Global coral disease prevalence associated with sea temperature anomalies and local factors

Diego Ruiz-Moreno1,*, Bette L. Willis2, A. Cathie Page2, Ernesto Weil3, Aldo Cróquer4, Bernardo Vargas-Angel5, Adán Guillermo Jordan-Garza6, Eric Jordán-Dahlgren6, Laurie Raymundo7, C. Drew Harvell1

1Department of Ecology and Evolutionary Biology, Cornell University, Ithaca, New York 14853, USA
2ARC Centre of Excellence for Coral Reef Studies, and School of Marine and Tropical Biology, James Cook University, Townsville, Queensland 4811, Australia
3Department of Marine Sciences, University of Puerto Rico, PO Box 9000, Mayaguez 00681, Puerto Rico
4Departamento de Estudios Ambientales, Universidad Simón Bolívar, Apartado 89000, Caracas 1080-A, Venezuela
5Joint Institute for Marine and Atmospheric Research, University of Hawaii, 1000 Pope Road, Honolulu, Hawaii 96822, USA
6Instituto de Ciencias del Mar y Limnología, Universidad Nacional Autónoma de México, Apartado Postal 1152, 77500 Cancún, Quintana Roo, México
7University of Guam Marine Laboratory, UOG Station, Mangilao, Guam 96923, USA

ABSTRACT: Coral diseases are taking an increasing toll on coral reef structure and biodiversity and are important indicators of declining health in the oceans.

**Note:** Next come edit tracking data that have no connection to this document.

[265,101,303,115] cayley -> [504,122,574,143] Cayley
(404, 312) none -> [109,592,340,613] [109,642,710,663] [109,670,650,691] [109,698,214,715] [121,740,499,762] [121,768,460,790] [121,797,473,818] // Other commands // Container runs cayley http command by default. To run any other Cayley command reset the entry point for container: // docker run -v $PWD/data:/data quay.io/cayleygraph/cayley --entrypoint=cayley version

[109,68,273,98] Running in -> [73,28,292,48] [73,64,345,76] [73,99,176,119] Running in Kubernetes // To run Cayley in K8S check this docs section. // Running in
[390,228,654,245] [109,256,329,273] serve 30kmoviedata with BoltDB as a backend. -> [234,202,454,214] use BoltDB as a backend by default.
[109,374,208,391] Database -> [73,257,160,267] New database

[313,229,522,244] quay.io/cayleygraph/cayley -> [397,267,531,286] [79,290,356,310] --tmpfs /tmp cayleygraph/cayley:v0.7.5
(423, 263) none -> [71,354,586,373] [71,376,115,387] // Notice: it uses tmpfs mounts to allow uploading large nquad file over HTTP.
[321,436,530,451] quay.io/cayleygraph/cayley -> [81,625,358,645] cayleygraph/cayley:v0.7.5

We implemented standardized coral disease surveys to pinpoint hotspots of coral disease, reveal vulnerable coral families and test hypotheses about climate drivers from 39 locations worldwide. We analyzed a 3 yr study of coral disease prevalence to identify links between disease and a range of covariates, including thermal anomalies (from satellite data), location and coral cover, using a Generalized Linear Mixed Model. Prevalence of unhealthy corals, i.e. those with signs of known diseases or with other signs of compromised health, exceeded 10% on many reefs and ranged to over 50% on some. Disease prevalence exceeded 10% on 20% of Caribbean reefs and 2.7% of Pacific reefs surveyed. Within the same coral families across oceans, prevalence of unhealthy colonies was higher and some diseases were more common at sites in the Caribbean than those in the Pacific. The effects of high disease prevalence are potentially extensive given that the most affected coral families, the acroporids, faviids and siderastreids, are among the major reef-builders at these sites. The poritids and agaricids stood out in the Caribbean as being the most resistant to disease, even though these families were abundant in our surveys. Regional warm temperature anomalies were strongly correlated with high disease prevalence. The levels of disease reported here will provide a much-needed local reference point against which to compare future change.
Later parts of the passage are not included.